B.E. (Comp. Sys. Eng.)
also known as Zed
to his mates & enemies!
< notzed at gmail >
< fosstodon.org/@notzed >
Super Cereal!
I got way too caught up with writing a new serialiser over the
last couple of days. Actually I finished off another one I had so
I ended up with two.
There are two cases i'm interested in. One is tight coupling
where simplicity and performance outweights extensibility;
basically for IPC. The other is where extensibility and size are
the main considerations; for object serialisation / data storage.
So I have an XDR-like implementation for the former. The layout
of items is the same as XDR (sans mistakes) but it uses native
ordering of elements, so i dubbed it XDRN for xdr-native.
For the latter i have -yes- yet another tagged format. Each field
is tagged and each object is also a tagged container. The header
is at least 2 bytes - a control byte and a tag byte. I can't be
bothered typing out all the details - here is whatI have in the
source code at the moment.
This is a streamable self-describing byte-oriented binary format.
It is a general purpose format and supports a super-set of the
ez_blob descriptor. It supports primitive and struct types and
sequences thereof and there is room for extension.
Each item beings with a descriptor byte, then followed by a tag id,
a possible count, and the payload.
xxxxttcc control byte
xxxx type code
0 uint8 unsigned int, value zero-extended
1 uint16
2 uint32
3 uint64
- reserved
5 float16
6 float32
7 float64
- reserved
f struct
note that for int/float types, (code&3) == log2 of element size in bytes
tt log2 of tag size in bytes
0 1 byte
1 2 byte
2 4 byte
3 reserved, no tag?
cc log2 of count size in bytes, used to indicate sequence length or non-sequence.
0 1 byte
1 2 byte
2 4 byte
3 none, single item follows
ff is struct-end code
A header is a control byte followed by an optional 1/2/4 byte-length tag,
followed by an optional 1/2/4 byte-length count.
A structure payload is a list of tagged fields until a struct-end
code. A structure sequence is a list of count struct-encoded blocks.
Integers can be stored in the smallest number of bytes, i.e. with
all leading $00 bytes removed.
So basically each field has a type, a tag, and a count. Scalar
values are with a special count code so don't require a count
value. It also differentiates between scalars and single-item
sequences. Sequences all have a count and no end sentinal.

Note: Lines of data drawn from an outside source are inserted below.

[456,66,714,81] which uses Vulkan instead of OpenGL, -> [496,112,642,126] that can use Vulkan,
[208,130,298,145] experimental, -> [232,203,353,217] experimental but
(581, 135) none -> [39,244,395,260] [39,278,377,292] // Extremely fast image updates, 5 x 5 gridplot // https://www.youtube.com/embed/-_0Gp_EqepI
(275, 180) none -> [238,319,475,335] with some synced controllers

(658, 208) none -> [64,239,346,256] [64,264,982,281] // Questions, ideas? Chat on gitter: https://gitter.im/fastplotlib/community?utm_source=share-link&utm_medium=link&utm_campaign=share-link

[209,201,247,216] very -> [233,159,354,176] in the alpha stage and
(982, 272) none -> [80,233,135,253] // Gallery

It's versatile enough to hold most likely structures but isn't
universal. String encoding is application layer. No 128+bit
primitives (but there is room to add them). No map type, but
there is room to add it (it could just application layer).

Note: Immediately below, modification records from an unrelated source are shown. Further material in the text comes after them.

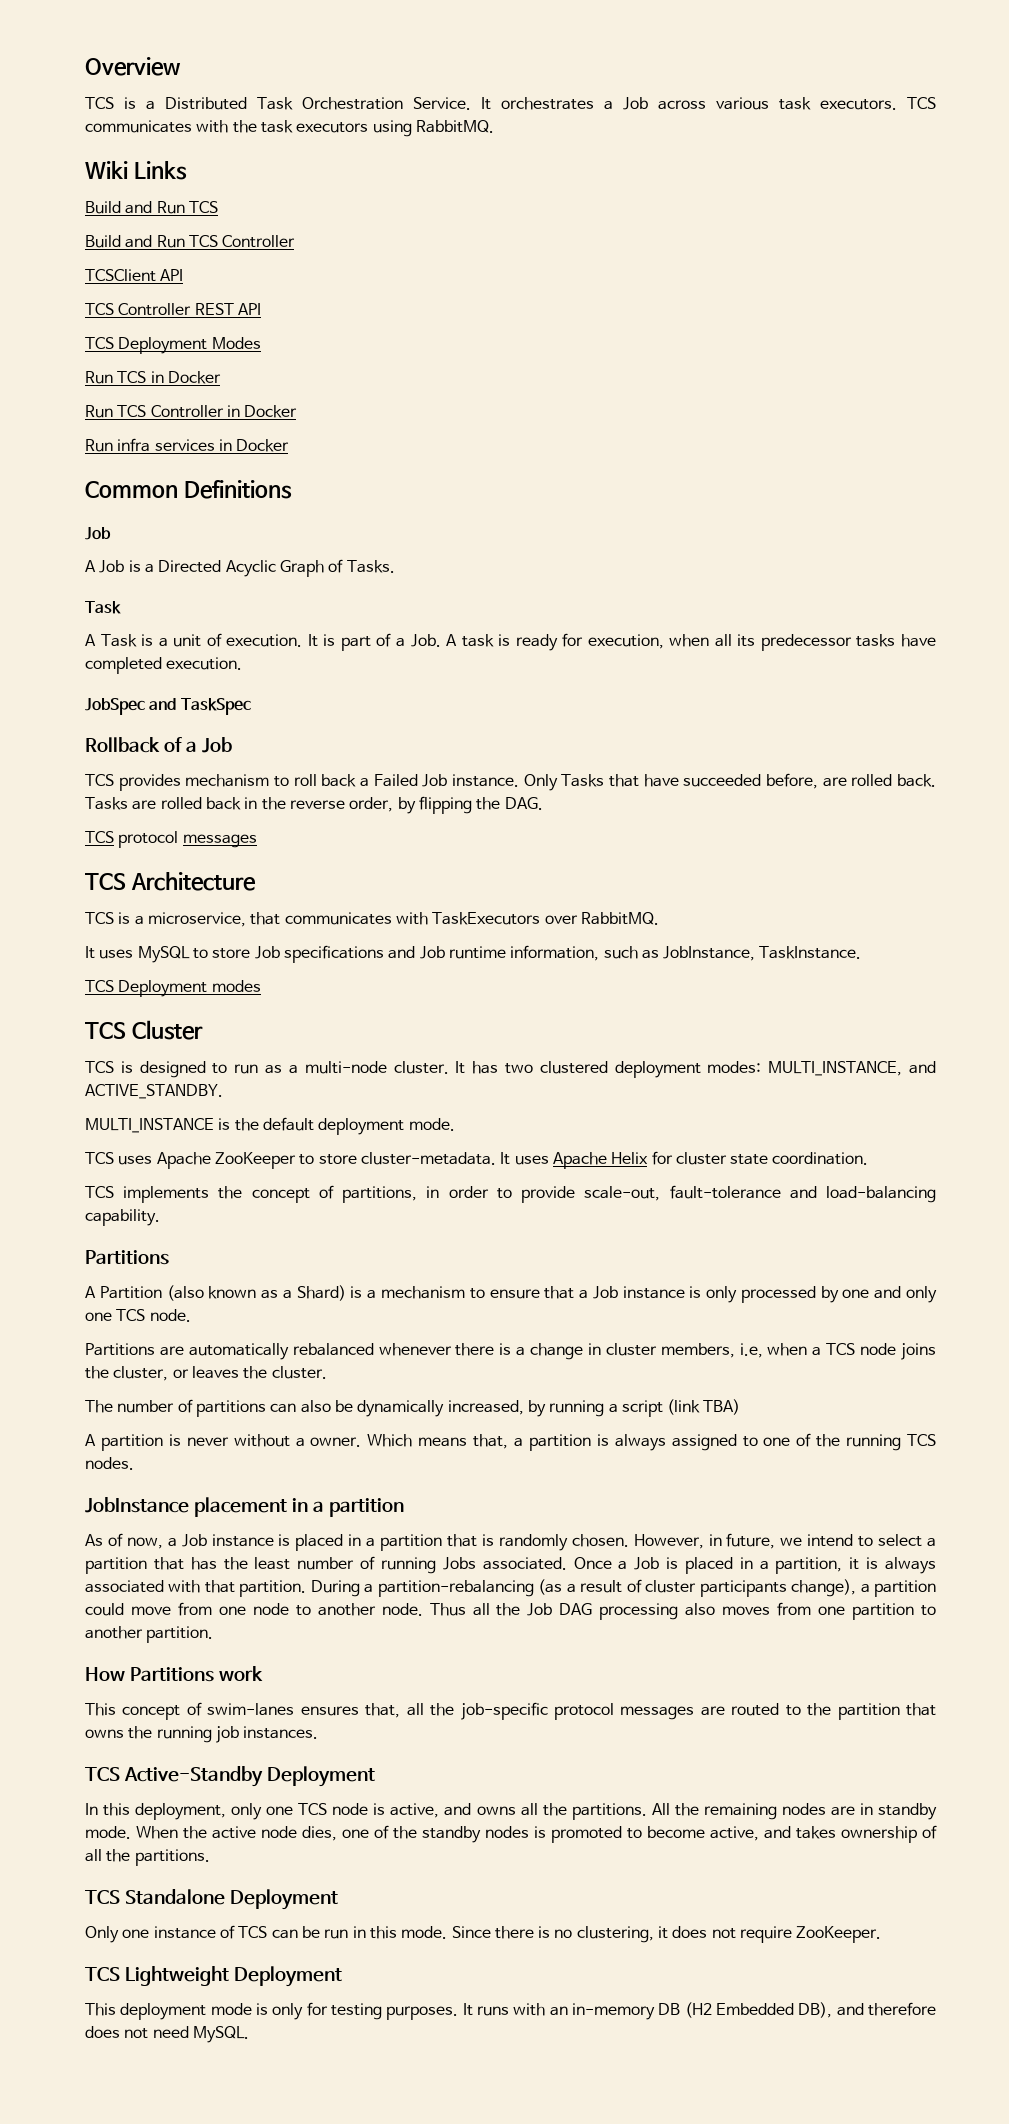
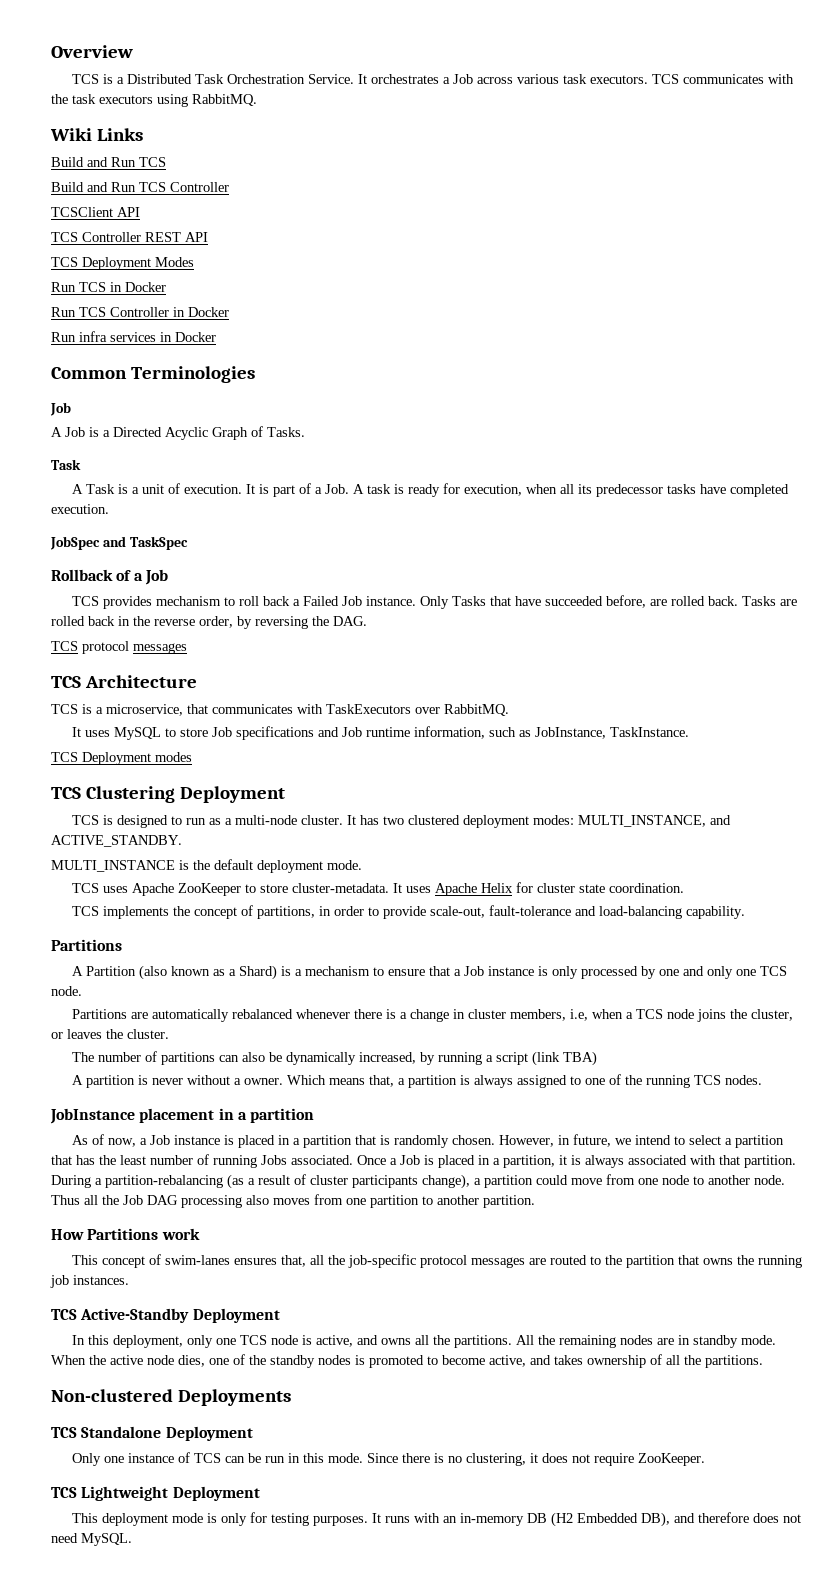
[183,480,292,499] Definitions -> [130,366,255,383] Terminologies
[418,796,472,814] flipping -> [255,616,308,629] reversing
[131,1020,203,1040] Cluster -> [85,786,285,803] Clustering Deployment
(210, 1857) none -> [51,1389,291,1406] // Non-clustered Deployments

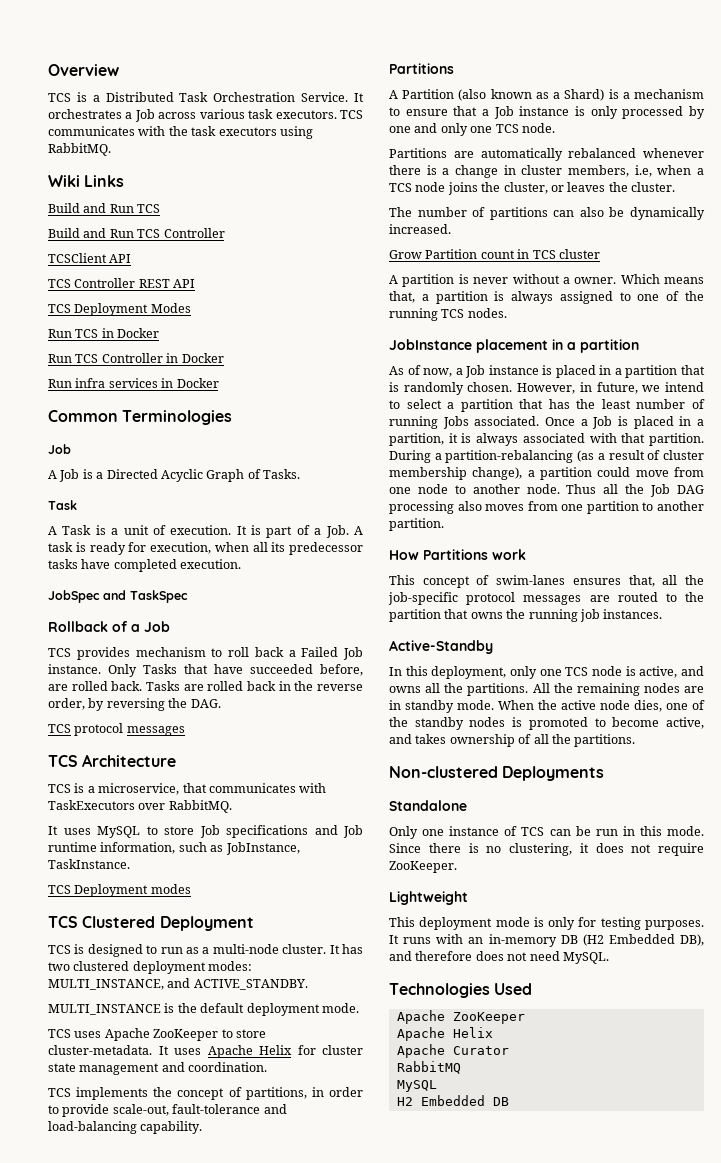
[85,786,175,803] Clustering -> [82,916,156,928] Clustered
(606, 888) none -> [79,1062,185,1075] management and
[359,1051,598,1066] increased, by running a script (link TBA) -> [389,224,451,234] [389,249,600,259] increased. // Grow Partition count in TCS cluster
[352,1175,418,1188] participants -> [389,467,467,480] membership
[51,1309,77,1320] TCS -> (663, 614) none
[192,1308,280,1323] Deployment -> (493, 647) none
[51,1427,77,1438] TCS -> (605, 773) none
[165,1426,253,1441] Deployment -> (467, 805) none
[51,1487,77,1498] TCS -> (457, 867) none
[172,1486,260,1501] Deployment -> (468, 898) none
(132, 1539) none -> [389,983,533,998] [396,1010,525,1024] [396,1027,493,1041] [396,1044,509,1058] [396,1061,461,1074] [396,1080,437,1092] [396,1095,509,1106] // Technologies Used // Apache ZooKeeper // Apache Helix // Apache Curator // RabbitMQ // MySQL // H2 Embedded DB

Probably the only significant one is a 32-bit limit on sequence
(array) lengths (for some level of significant!). There are only
96+1 valid codes defined now so there is room in a single control
byte for some but not all of these but it's not likely to be as
tidy.
One example: tt+cc only defines 12 codes, one could swap
tt,cc when tt=11 and thus use all codes and support 1/2/4/8 byte
counts with 1/2/4 byte tags.
ttcc
00cc tag size 1, count size 1/2/4/8
01cc tag size 2, count size 1/2/4/8
10cc tag size 4, count size 1/2/4/8
11tt count size 0, tag size 1/2/4
1111 spare (primtive) / sentinal (struct)
Ok, maybe that would work, and it's not really any more complex in
the code. It could use a lookup table but shifts would probably
be faster. And this still leaves room for 8 more data types.
I went through a few similar iterations to get to this point. It
has a couple of noteworthy features.
- write streamable
It doesn't need to calculate information it doesn't know
in advance. For example the size of an encoded object. This
was a mess in my initial attempts and sometimes required
multiple recursive passes.
- self describing / read streamable
To be robust to data format changes it needs to be able to
skip over data it doesn't understand. The tag defines the
field so can be used to identify known ones. The data type
and length fields combine together to define the number of
bytes to skip for unknown fields. An unitendified sequence of
structs must be skipped one at a time, but they provide enough
information to do so.
- compact
Well, relatively compact for the features it provides.
Tags and integers only use the significant bytes. The minimum
overhead for scalar values is 2 bytes per field for control+8
bit tag, which will cover almost everything. The minimum
overhead for sequences if 3 bytes (control, tag, count), and
for structures is also 3 bytes (control, tag, sentinal).
Fields all have default values and such values are simply
not encoded into the byte stream.
I dunno I feel it's a bit over-engineered, but I couldn't see a
way to simplify it as I really need that tag. It takes about 2x
the amount of code to implement vs the xdrn implementation
although a lot of that is mapping to the ez_blob descriptor
tables. As it is a self-describing format it may be useful to
have a map or stream based api too, and an implementation of
either would be straightforward.
Internally both use a common robust i/o mechanism which is simple
and reliable. This helps protect against common coding errors
like buffer under/overruns. I may expose this as an api in
itself.
I'm pretty useless at writing tests (can't be good at everything!)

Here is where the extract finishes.